═════ Recorded information ═════
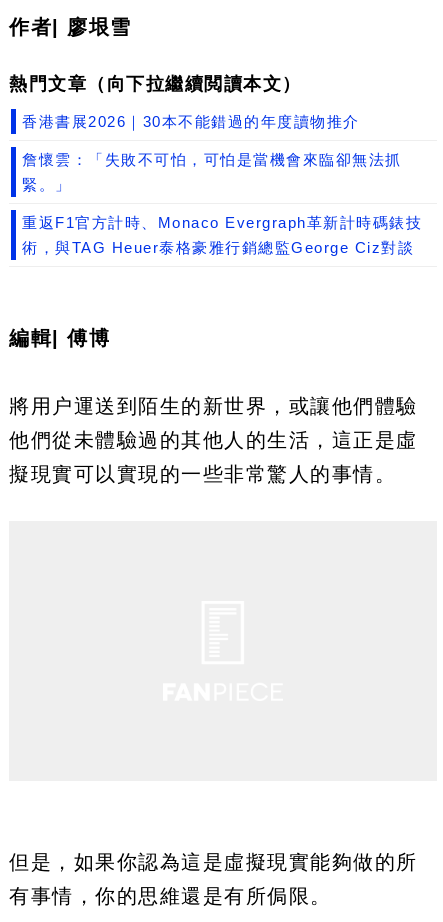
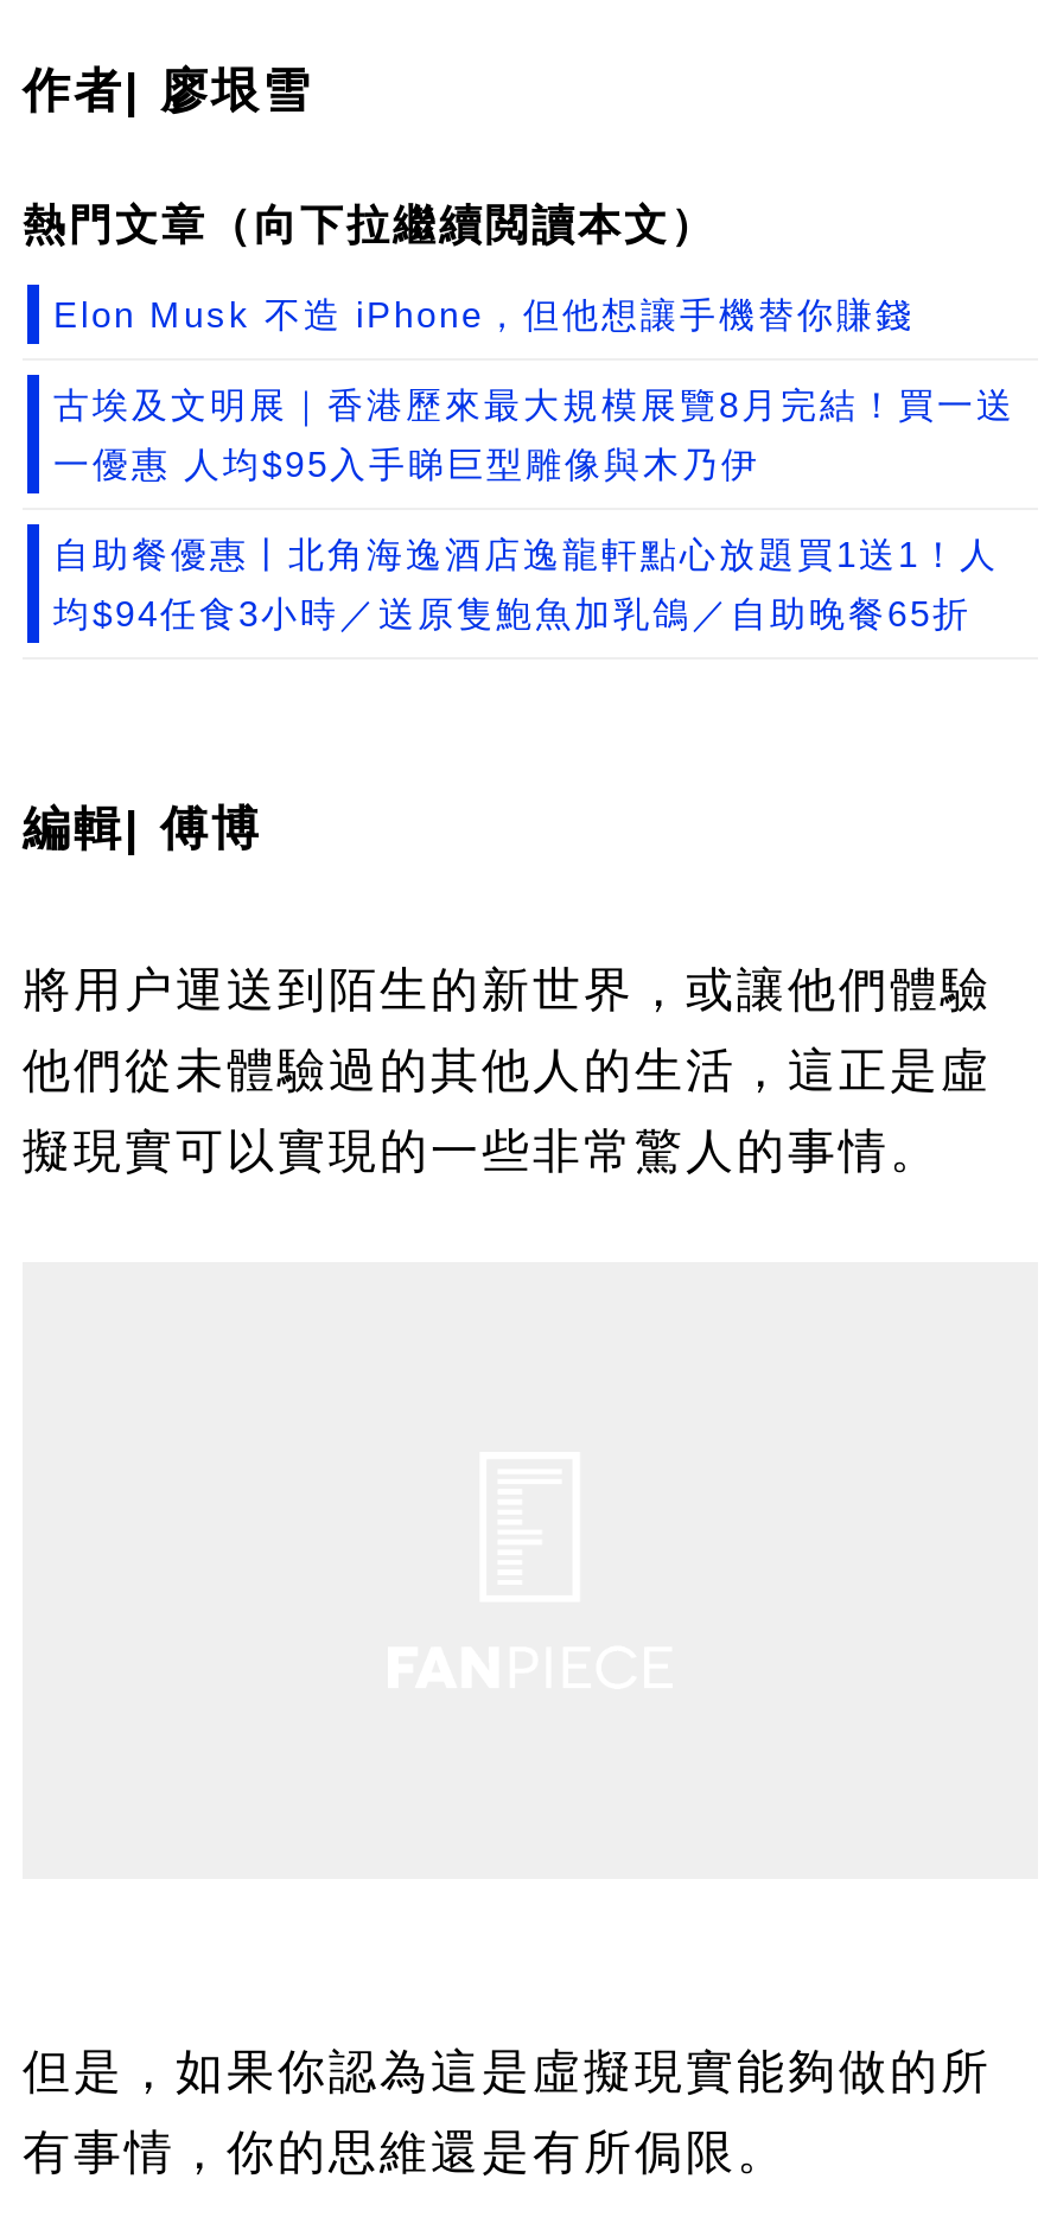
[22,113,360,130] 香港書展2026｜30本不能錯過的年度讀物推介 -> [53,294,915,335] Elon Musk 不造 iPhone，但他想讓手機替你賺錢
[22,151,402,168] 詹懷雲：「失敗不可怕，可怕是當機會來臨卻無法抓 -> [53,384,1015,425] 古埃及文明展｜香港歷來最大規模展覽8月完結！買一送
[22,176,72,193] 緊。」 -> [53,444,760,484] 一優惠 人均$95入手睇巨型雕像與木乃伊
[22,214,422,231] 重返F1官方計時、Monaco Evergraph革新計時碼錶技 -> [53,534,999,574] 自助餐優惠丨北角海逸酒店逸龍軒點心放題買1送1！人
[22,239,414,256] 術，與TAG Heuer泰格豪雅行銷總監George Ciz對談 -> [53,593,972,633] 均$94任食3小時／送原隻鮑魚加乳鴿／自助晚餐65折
═════
## Task brief
Leave the pictures out and return the rest of the material exactly.

## The answer
[22,113,360,130] 香港書展2026｜30本不能錯過的年度讀物推介 -> [53,294,915,335] Elon Musk 不造 iPhone，但他想讓手機替你賺錢
[22,151,402,168] 詹懷雲：「失敗不可怕，可怕是當機會來臨卻無法抓 -> [53,384,1015,425] 古埃及文明展｜香港歷來最大規模展覽8月完結！買一送
[22,176,72,193] 緊。」 -> [53,444,760,484] 一優惠 人均$95入手睇巨型雕像與木乃伊
[22,214,422,231] 重返F1官方計時、Monaco Evergraph革新計時碼錶技 -> [53,534,999,574] 自助餐優惠丨北角海逸酒店逸龍軒點心放題買1送1！人
[22,239,414,256] 術，與TAG Heuer泰格豪雅行銷總監George Ciz對談 -> [53,593,972,633] 均$94任食3小時／送原隻鮑魚加乳鴿／自助晚餐65折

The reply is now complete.